Warsaw, Poland – A Polish judge on Monday ordered a 10-month prison sentence for a man who burned the effigy of an Orthodox Jew at an anti-migrant protest last year, denouncing the man for harming the country’s international image.
Judge Marek Gorny said the man, Piotr Rybak, fomented hatred and committed an act of great social harm.
Rybak burned the symbol at an anti-migrant rally organized by a far-right group in Wroclaw, in western Poland, in November 2015.
“The harmfulness of this act was huge,” the judge said, accusing Rybak of provoking fear among Jews in Poland and elsewhere and dealing a blow to Poland’s international image.
“For years we have been fighting against the stereotype of the anti-Semitic Pole,” Gorny said. “Meanwhile, the accused, with his act, sends the world a clear message about antipathy toward Jews.”
The sentence was more severe than the 10 months of social work recommended by prosecutors.
They had argued that Rybak’s act evoked the burning of Jews during the Holocaust and should be understood as a threat of annihilation.

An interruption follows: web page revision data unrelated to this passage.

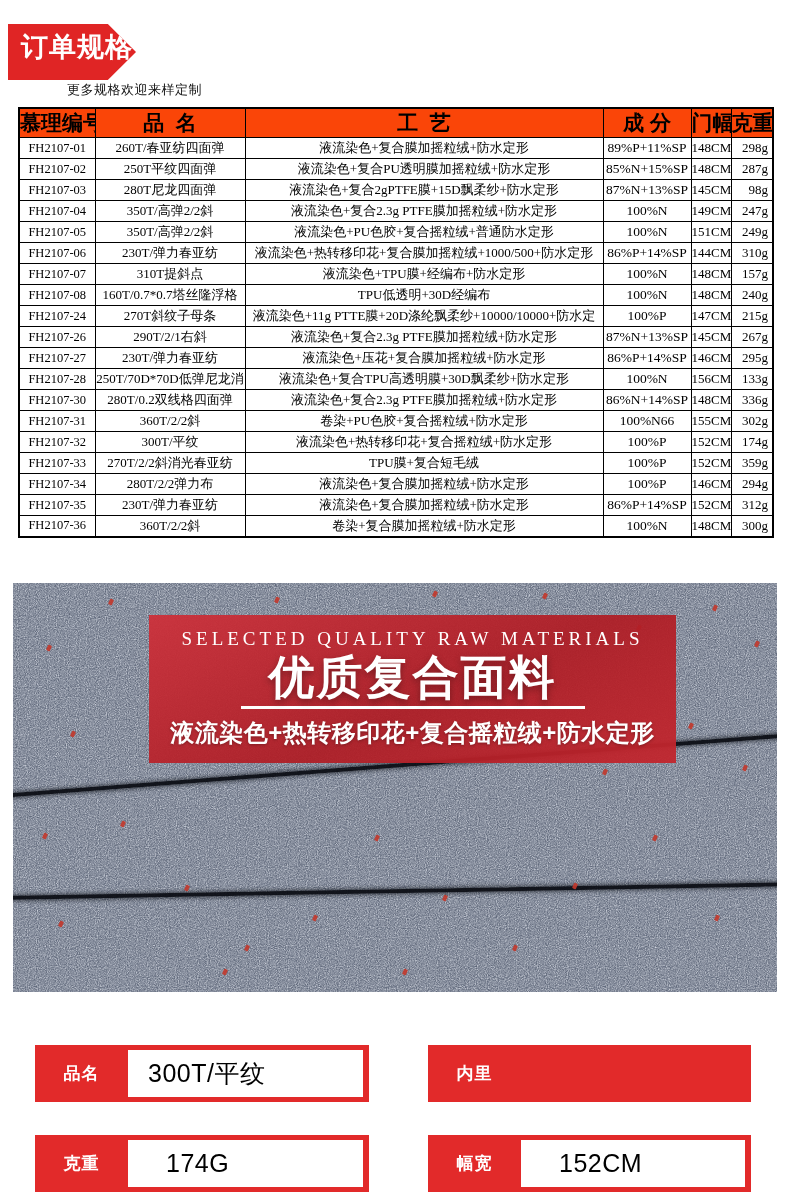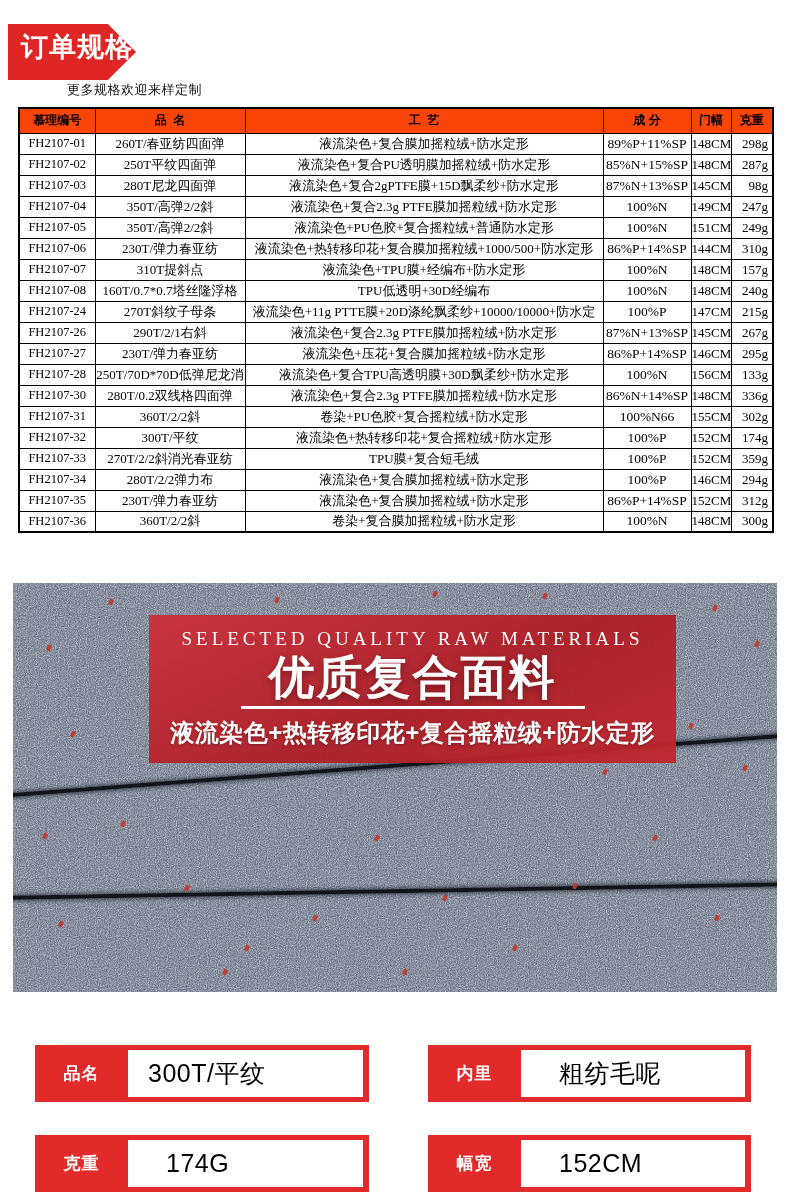--- a/index.html
+++ b/index.html
@@ -39,21 +39,21 @@
   }
   table.spec th,table.spec td{
     border:1px solid #000;
     white-space:pre;overflow:hidden;
     text-align:center;vertical-align:middle;
   }
   table.spec{border:2px solid #000;}
   table.spec th{
     background:var(--table-header);
     font-family:"Liberation Sans","DejaVu Sans",sans-serif;
-    font-weight:700;font-size:12px;color:#000;height:25px;
+    font-weight:700;font-size:21px;color:#000;height:25px;
   }
   table.spec td{height:21px;font-size:13px;color:#000;}
   table.spec td:nth-child(1){font-size:12.5px;}
   table.spec td:nth-child(6){text-align:right;padding-right:4px;}
   table.spec td:nth-child(4){font-size:13.5px;}
 
   
   .fabric{
     position:absolute;left:13px;top:583px;width:764px;height:409px;
     background:#3c4456;overflow:hidden;
@@ -350,21 +350,20 @@
     <div class="cn-sub">液流染色+热转移印花+复合摇粒绒+防水定形</div>
   </div>
 </div>
 
 <div class="spec-box" id="box-pinming">
   <div class="label">品名</div>
   <div class="field">300T/平纹</div>
 </div>
 <div class="spec-box" id="box-neili">
   <div class="label">内里</div>
-  <div class="field pad-lg">粗纺毛呢</div>
 </div>
 <div class="spec-box" id="box-kezhong">
   <div class="label">克重</div>
   <div class="field pad-lg">174G</div>
 </div>
 <div class="spec-box" id="box-fukuan">
   <div class="label">幅宽</div>
   <div class="field pad-lg">152CM</div>
 </div>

Rybak denounced the verdict and vowed to appeal.
“It’s chutzpah and an act against the Polish nation,” Rybak said. “It’s a disgrace that a Polish judge issued a judgment against a Polish patriot.”
Poland’s chief rabbi, Michael Schudrich, praised the conviction.
“The decision of the court in Wroclaw to convict a person who burned a Jew in effigy shows the commitment of Polish courts to justice and the fight against hate speech and anti-Semitism,” he told The Associated Press in an email.